[RESEND RFC PATCH] epoll: autoremove wakers even more aggressively

All of lore.kernel.org
 help / color / mirror / Atom feed

* [RESEND RFC PATCH] epoll: autoremove wakers even more aggressively
@ 2022-06-15 21:24 Benjamin Segall
  2022-06-29 23:55 ` Andrew Morton
  0 siblings, 1 reply; 7+ messages in thread
From: Benjamin Segall @ 2022-06-15 21:24 UTC (permalink / raw)
  To: Alexander Viro, linux-fsdevel, linux-kernel
  Cc: Linus Torvalds, Andrew Morton, Shakeel Butt, Eric Dumazet

If a process is killed or otherwise exits while having active network
connections and many threads waiting on epoll_wait, the threads will all
be woken immediately, but not removed from ep->wq. Then when network
traffic scans ep->wq in wake_up, every wakeup attempt will fail, and
will not remove the entries from the list.
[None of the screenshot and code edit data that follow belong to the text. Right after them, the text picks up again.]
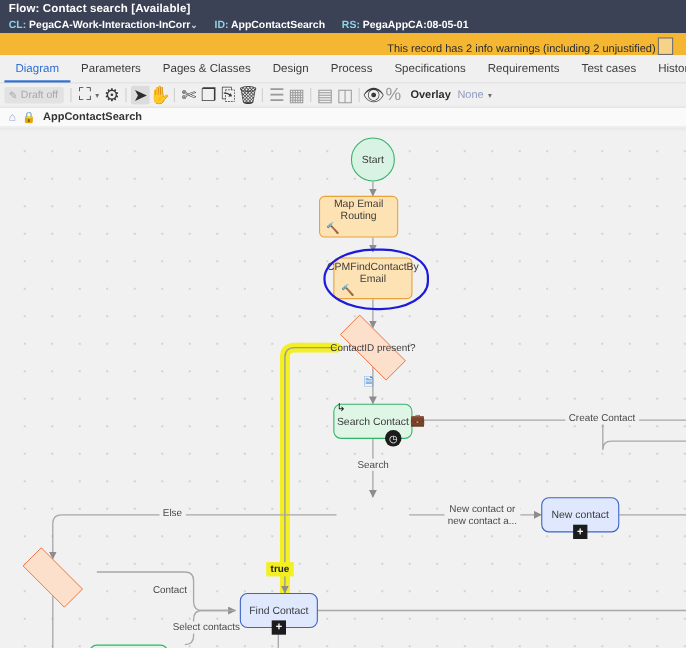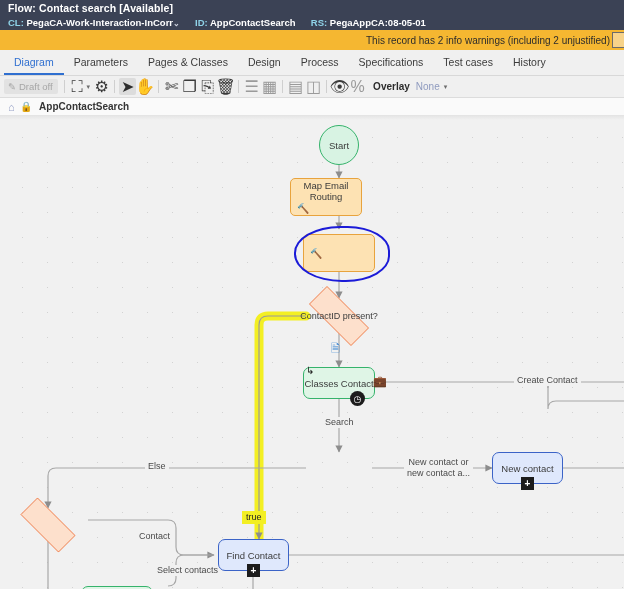--- a/index.html
+++ b/index.html
@@ -37,8 +37,8 @@
   
   .warnbar {
     height: 20px; background: #f5b731; position: relative;
-    display: flex; align-items: center; justify-content: flex-end;
-    padding-right: 0px;
+    display: flex; align-items: flex-end; justify-content: flex-end;
+    padding-right: 14px;
   }
   .warnbar .wtext {
     font-size: 10px; color: #2c2c2c; white-space: nowrap; padding-right: 2px;

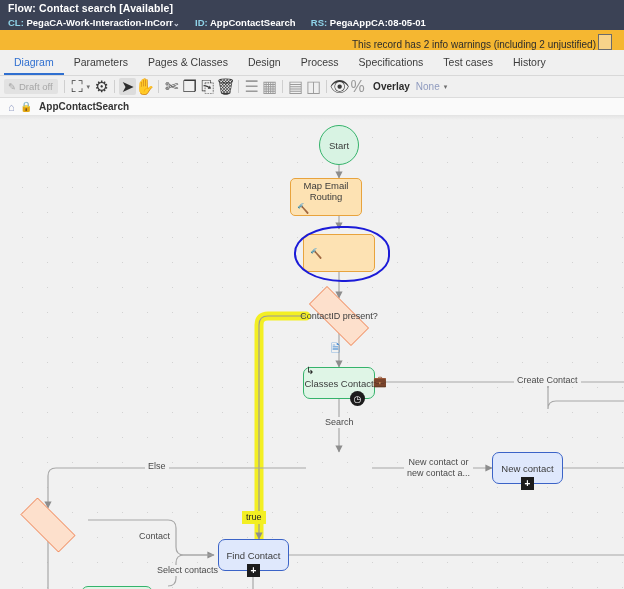--- a/index.html
+++ b/index.html
@@ -203,6 +203,7 @@
     <div class="tab">Design</div>
     <div class="tab">Process</div>
     <div class="tab">Specifications</div>
+    <div class="tab">Requirements</div>
     <div class="tab">Test cases</div>
     <div class="tab">History</div>
   </div>

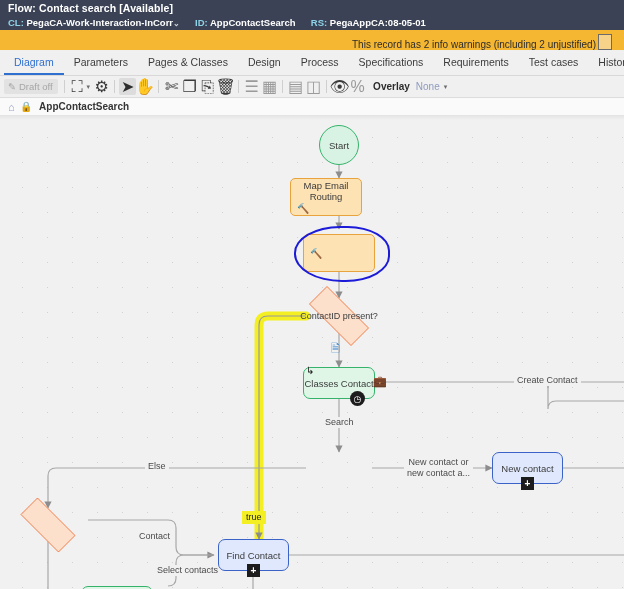--- a/index.html
+++ b/index.html
@@ -301,6 +301,7 @@
     </div>
 
     <div class="node node-util" style="left:303px;top:118px;width:72px;height:38px;">
+      <span>CPMFindContactBy Email</span>
       <span class="icon-inline" style="align-self:flex-start;margin-left:2px;margin-top:1px;">🔨</span>
     </div>
 

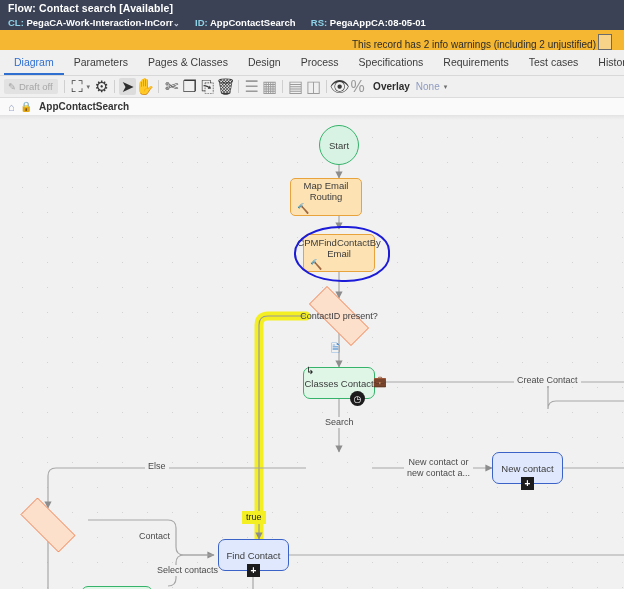--- a/index.html
+++ b/index.html
@@ -315,7 +315,7 @@
     <div class="flow-icon" style="left:331px;top:227px;">🗎</div>
 
     <div class="node node-assign" style="left:303px;top:251px;width:72px;height:32px;">
-      <span>Classes Contact</span>
+      <span>Search Contact</span>
     </div>
     <div style="position:absolute;left:306px;top:249px;font-size:10px;color:#1c1c1c;">↳</div>
     <div class="badge" style="left:350px;top:275px;">◷</div>

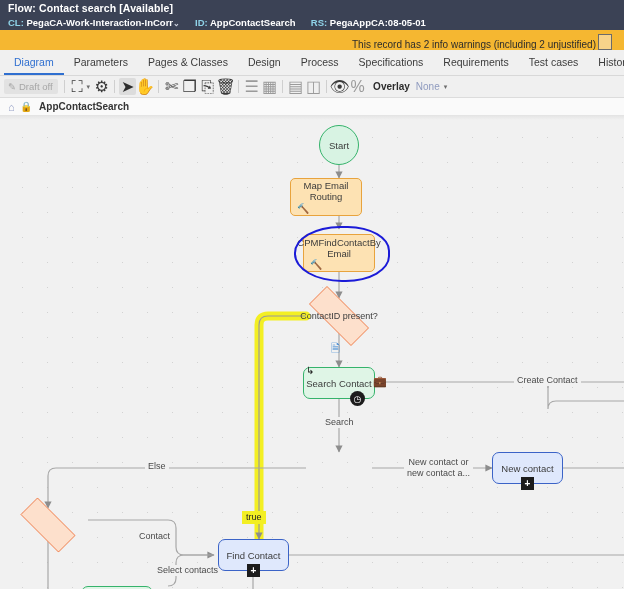--- a/index.html
+++ b/index.html
@@ -323,7 +323,7 @@
 
     <div class="wire-label" style="left:322px;top:301px;">Search</div>
 
-    <div class="wire-label hl" style="left:242px;top:395px;">true</div>
+    <div class="wire-label hl" style="left:242px;top:395px;font-weight:bold;">true</div>
 
 
     <div class="wire-label" style="left:145px;top:345px;">Else</div>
This means that the cost of the wakeup attempt is far higher than usual,
does not decrease, and this also competes with the dying threads trying
to actually make progress and remove themselves from the wq.

Handle this by removing visited epoll wq entries unconditionally, rather
than only when the wakeup succeeds - the structure of ep_poll means that
the only potential loss is the timed_out->eavail heuristic, which now
can race and result in a redundant ep_send_events attempt. (But only
when incoming data and a timeout actually race, not on every timeout)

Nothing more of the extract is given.